Post by Rick Denney »

Dr. Sloan wrote:No matter what convention you chose, the bell end is the opposite of the mouthpiece end. Brasses are open at one end and closed at the other. Open ends behave differently than closed ends.

Oh, and when you build the spreadsheet...the taper is only part of the story - you might find the effects due to the flared bell and the mouthpiece wreak havoc with the theory you've put forth so far.

One more time...my understanding (see the links I posted, above) is that the effective length of the bugle contains 1/4, 3/4, 5/4, 7/4, ... complete waves (see the diagrams). This gives you a harmonic series with a, 3a, 5a, 7a,... The flared bell changes the effective length of the bugle as a function of wavelength - this affects one end of the spectrum; the mouthpiece affects the OTHER end of the spectrum. Combined, these two effects compress the series of resonances to (close enough for musical work) create a sequence x, 2f, 3f, 4f, 5f,... (where 'x' has no simple relationship to f, or a). If you buzz 'x', you get no help from higher harmonics (which won't resonate) so it will sound and feel "different". If you buzz 'f' (along with it's harmonics), the tuba will emit only 2f, 3f, 4f,... - which will work out OK because your ear and brain will fill in the phantom 'f'. [Doug Elliot claims that conical instruments resonate at 'f' - I would *really* want to see confirmation on that, but note that ears don't count].
Ken is right and that explains some nagging results of my simplistic arithmetic, for one thing why my bugles always seemed to be shorter than the wavelengths I was measuring. When playing a low C in free air (in standard conditions), the pulses associated with the fundamental will be 17.23 feet apart. If they were a different distance apart, it would not be a low C. When playing middle C, the pulses will 4.31 feet apart. I know that much. But how to square that with the requirement that there be an odd number of quarter waves in the bugle (as shown on the diagram below), so that the bell is always a quarter wave out of phase with the lips? If the speed of sound was constant inside the tuba (with respect to the frequency of interest), the pulse from the lips would be 17.23 feet behind the previous pulse from the lips. That would put a pulse a little beyond the bell at the same time the next one is emerging from the lips.

Image

We assume the speed of sound is the speed of sound is the speed of sound. But in a conical bore, pressure, and therefore density, is not constant, and the wavelength therefore changes as you go through the instrument.

Image

The math for this is the same as it would be for, say, a microwave antenna that uses a feedhorn reflector, with an important exception--the feedhorn is usually many multiples of the wavelength. That doesn't mean the math is easy. Dr. Sloan is a math professor, and I am not. I'll defer to him, in hopes that he is willing to explain rather than just challenge my attempts at explanation. Note also that the conical taper in question is straight. The taper is not straight in a tuba (or other brass instrument)--it widens at an accelerating rate as you near the bell. Fletcher and Rossing described a taper shape that was mathematically easy to describe (a Bessel function), and they also tied that to a cylindrical section. But the resulting math still depended on a lot of partial derivatives. Even I have a point where my eyes glaze over.

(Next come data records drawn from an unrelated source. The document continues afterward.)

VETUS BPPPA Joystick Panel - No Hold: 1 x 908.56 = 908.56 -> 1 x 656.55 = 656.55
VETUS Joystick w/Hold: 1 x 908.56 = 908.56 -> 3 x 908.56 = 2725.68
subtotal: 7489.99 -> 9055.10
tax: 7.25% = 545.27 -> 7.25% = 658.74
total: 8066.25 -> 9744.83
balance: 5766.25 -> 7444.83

But I did get this right: The interaction between the fundamental and the overtones is the story. The resonance just cannot be described in terms of the fundamental only.

There is a symbiotic relationship between the sound and shape of a tuba. The shape affects the sound, but our definition of good sound results from the shape. Those two migrate from design to design over the course of many years. I suspect few of us would be interested in performing using a Wieprecht F tuba, except maybe for historical purposes. I have played of that design one for a few minutes. Without considering any possible defects in that instrument, it sounded to me like a euphonium played with a tuba mouthpiece, the fourth valve down, and with all the water key corks removed. Nothing matched really well. After 170+ years, the mutual interaction between performers and makers has resulted in tubas that do indeed resonate very openly and clearly and seem well matched. But one characteristic of a feedback mechanism is that with a little nudge it can go off in unpredictable directions. There have been times when tubas have just hit the mark, and those are the designs that persist, and bring that feedback process back to a given path. Personally, I think the Symphonie-style B&S F tuba was one such mark.

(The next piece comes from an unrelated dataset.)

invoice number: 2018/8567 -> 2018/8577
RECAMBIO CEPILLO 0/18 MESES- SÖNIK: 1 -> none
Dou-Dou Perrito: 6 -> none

I sat down and played my F tuba last night, needing soothing after being drubbed by Dr. Sloan. If the low C on that instrument is hard to manage, I've gotten past it, and I think I can play it to the same level of mediocrity I play all other notes. It doesn't feel any different, and it doesn't sound any different. And this is a classic, German rotary F tuba. Why was it different before? Because it was not what I expected it to be.

On the subject of computer modeling, etc. There are two basic approaches to dealing with challenging arithmetic. One is to work through all the challenges while remaining in the domain of abstract math (by abstract, I mean using variable names instead of actual numbers). That requires having a mathematical model of every important effect. Once the model is constructed, supply it with givens and solve for the unknowns. The problem with this is that the math may turn out to be extremely difficult once you include all those effects, such that solving for the unknowns or optimizing over the range of important values becomes intractable.

The other approach is to approximate the math using numerical methods. Instead of trying to work out the math completely in the abstract, we turn it over to arithmetic at some point and use computers to run so many numbers that we can see and optimize the result even if we can't solve for it in the abstract.

There are computer programs that calculate the relationship between intonation and taper design, and the instrument manufacturers do use them. The problem is that intonation is not the only objective. Also, the taper design is subject to so much distortion to make a practical instrument that the model becomes difficult to manage. So, they start with something, and then proceed to a range of experiments with performers to tweak the results. Another problem with the computer program is that the taper that produces the best intonation or the most resonance on the notes of interest may not produce the characteristic sound--the sound that has developed from the feedback between performers and makers for 170 years. The characteristic sound has two components--harmonic content and articulation--that make it characteristically a tuba sound.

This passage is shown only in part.